RDC Hosts Business Seminar
MainStreet Arkansas small business consultant Mark Miller was the guest speaker at a seminar Monday night sponsored by Rector Downtown Central. He gave advice to several small business owners and entrepreneurs interested in competing with big box stores.
Miller's presentation began by showing attendees the evolution of downtown shopping centers and the giving way to big box stores. Big box stores came in with one stop shops, but over the years Miller said he sees many more people wanting to bring their downtowns back to life and return shopping to local businesses.
Miller said one of the advantages a small business has is good customer service where everyone knows your name, which he called "the Cheers syndrome." One of small businesses' biggest assets are employees who care about their work, which creates a community pride and friendly environment. The biggest reason for losing customer base is poor customer service.
He said there are three primary areas of customer service -- operations and policies, appealing to customers' five senses and an easy to shop store design.
The main reason people like to shop downtown is because it's like a treasure hunt where one visits several stores for different kinds of items.
He then showed the group how to develop an image and the importance of maintaining interesting products and changing the environment, so it doesn't seem like the exact same environment every time someone steps in the door. "Something as small as an end cap changed in a small store is noticeable and draws the attention of the customer," Miller said. "Little changes can go a long way."
Miller said reasons customers don't shop downtown can be as simple as inconsistent hours, a stale store image, difficulty getting to merchandise they want, outdated items and overbearing sales people. However, the biggest reason people won't go in a store is a lack of cleanliness. He gave the example of a store he visited that had a cat's litter box in the front window, which reduces a customer's opinion of the store's standards.
He said factors that help a small business thrive are a consistent store image from the walls to the floor, finding a niche market that works, and having the ability to change and continue learning.
Another key factor in small business is the look and feel of a store. Fifty three percent of shoppers base their decision of where to shop on their initial perception of the store, which leads to the "billboard principle." The principle means everything a customer can see as they walk or drive by including storefronts, window displays and signage. He said, while it's important to maintain a good looking store front, signs are usually the first thing noticed. He added that signs that stick out or are projecting that can be read from down the street draw a customer to your business as well as sidewalk or sandwich signs and spinner signs. "If a customer is walking by you have three seconds to appeal to that customer," Miller said. "If driving, it's one second."

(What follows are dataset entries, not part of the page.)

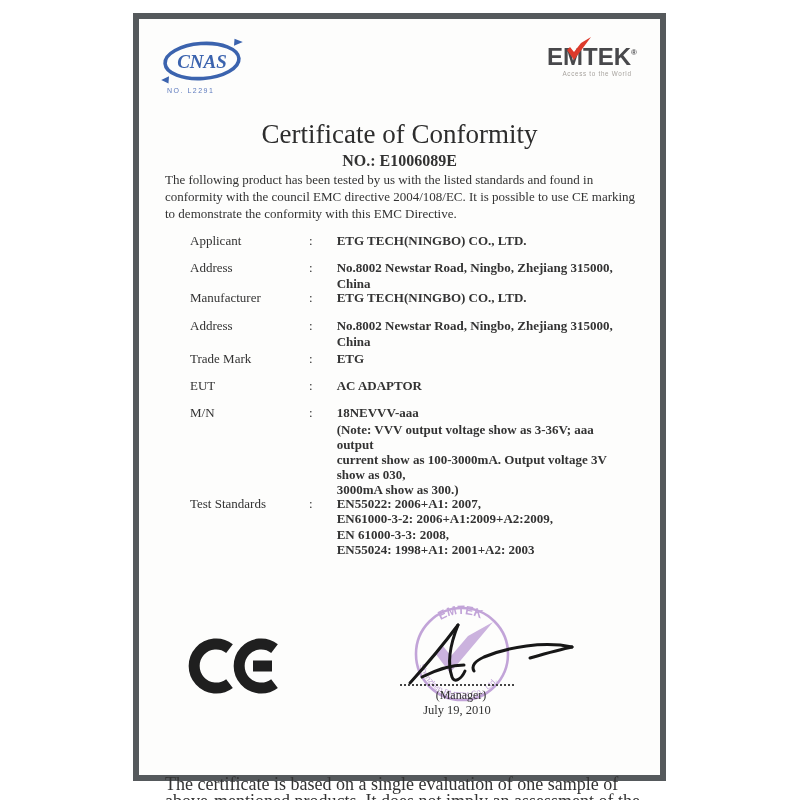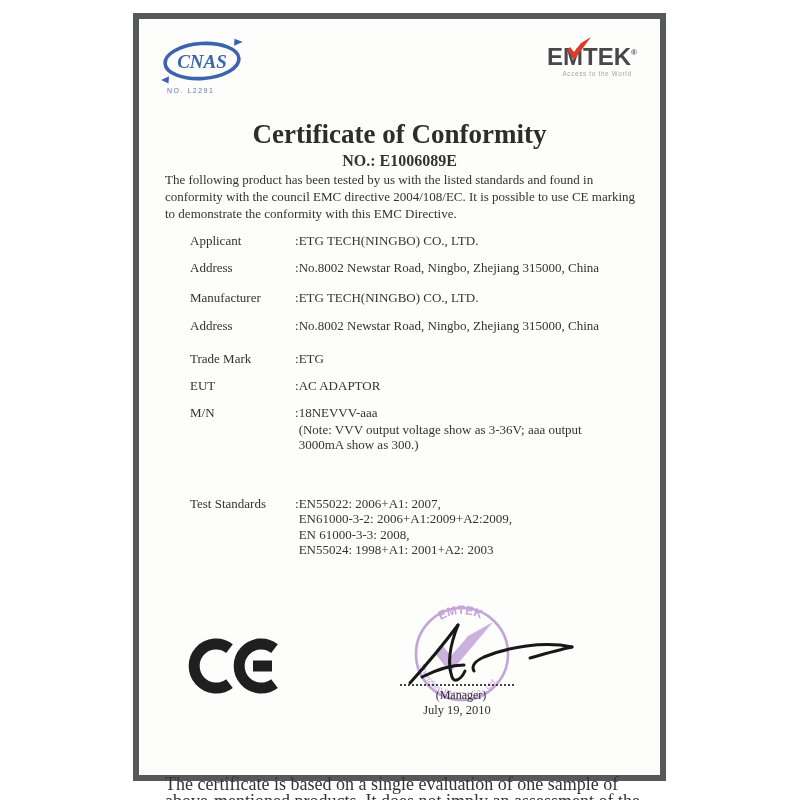"Certificate of Conformity" .title { font-weight: bold -> normal }
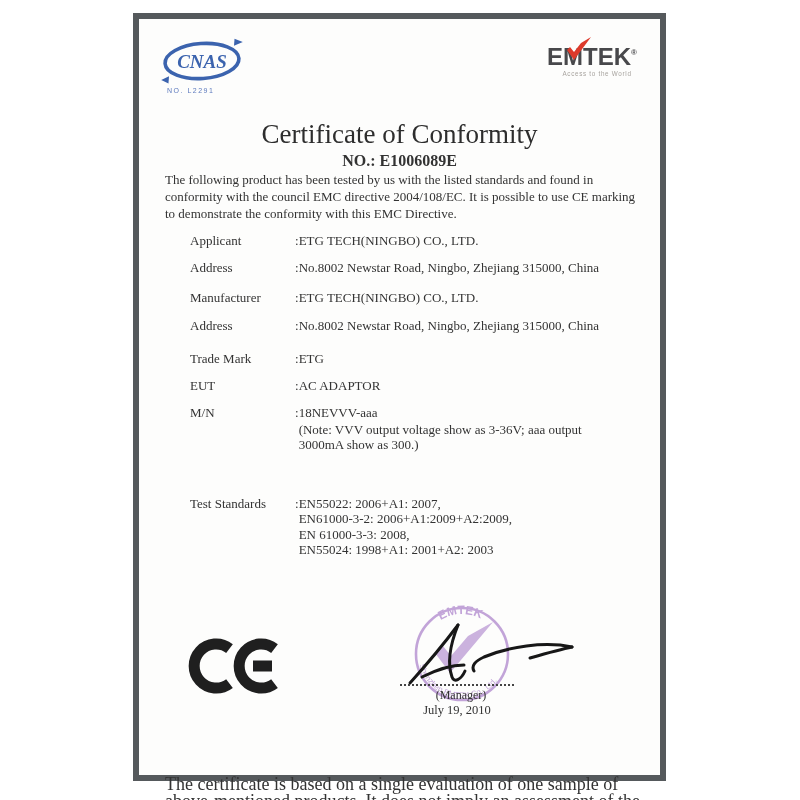"Applicant" .row { gap: none -> 14px }
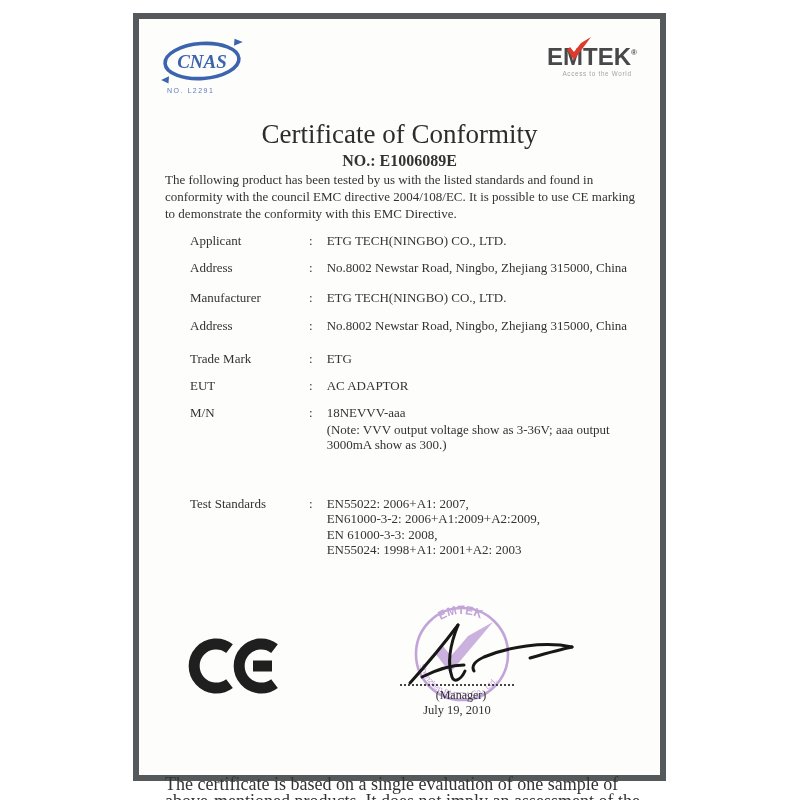"ETG TECH(NINGBO) CO., LTD." .row .val { font-weight: none -> bold; margin-left: none -> 10px }
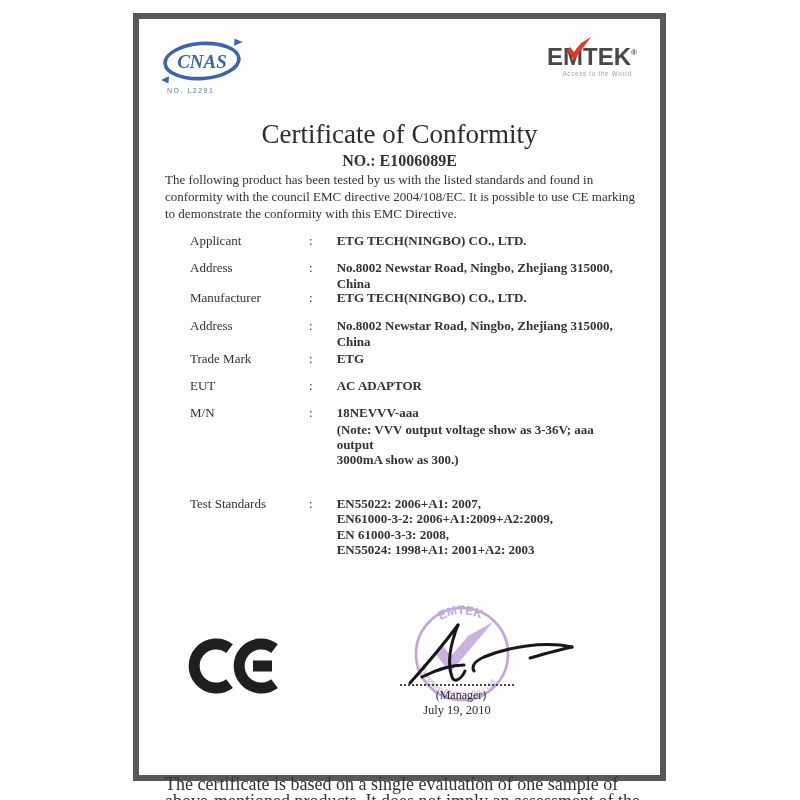"current show as 100-3000mA. Output" div { html: none -> <div>current show as 100-3000mA. Output voltage 3V show as 030,</div> }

To conclude his presentation Miller spoke about his grandfather, Ralph Barlett, who was an auto parts salesman in a small downtown. He said as a child he would eat with his grandfather often and more often than not the meal would be interrupted by a phone call of someone needing something from his store. Instead of telling them when his hours were he would tell them he was eating a meal and to meet him at the store in an hour.
"I asked him one time why he allowed them to interrupt our meals and he said 'If it weren't for my customers, there wouldn't be any meals to interrupt'," Miller said. Taking care of your customer keeps a customer base more than anything.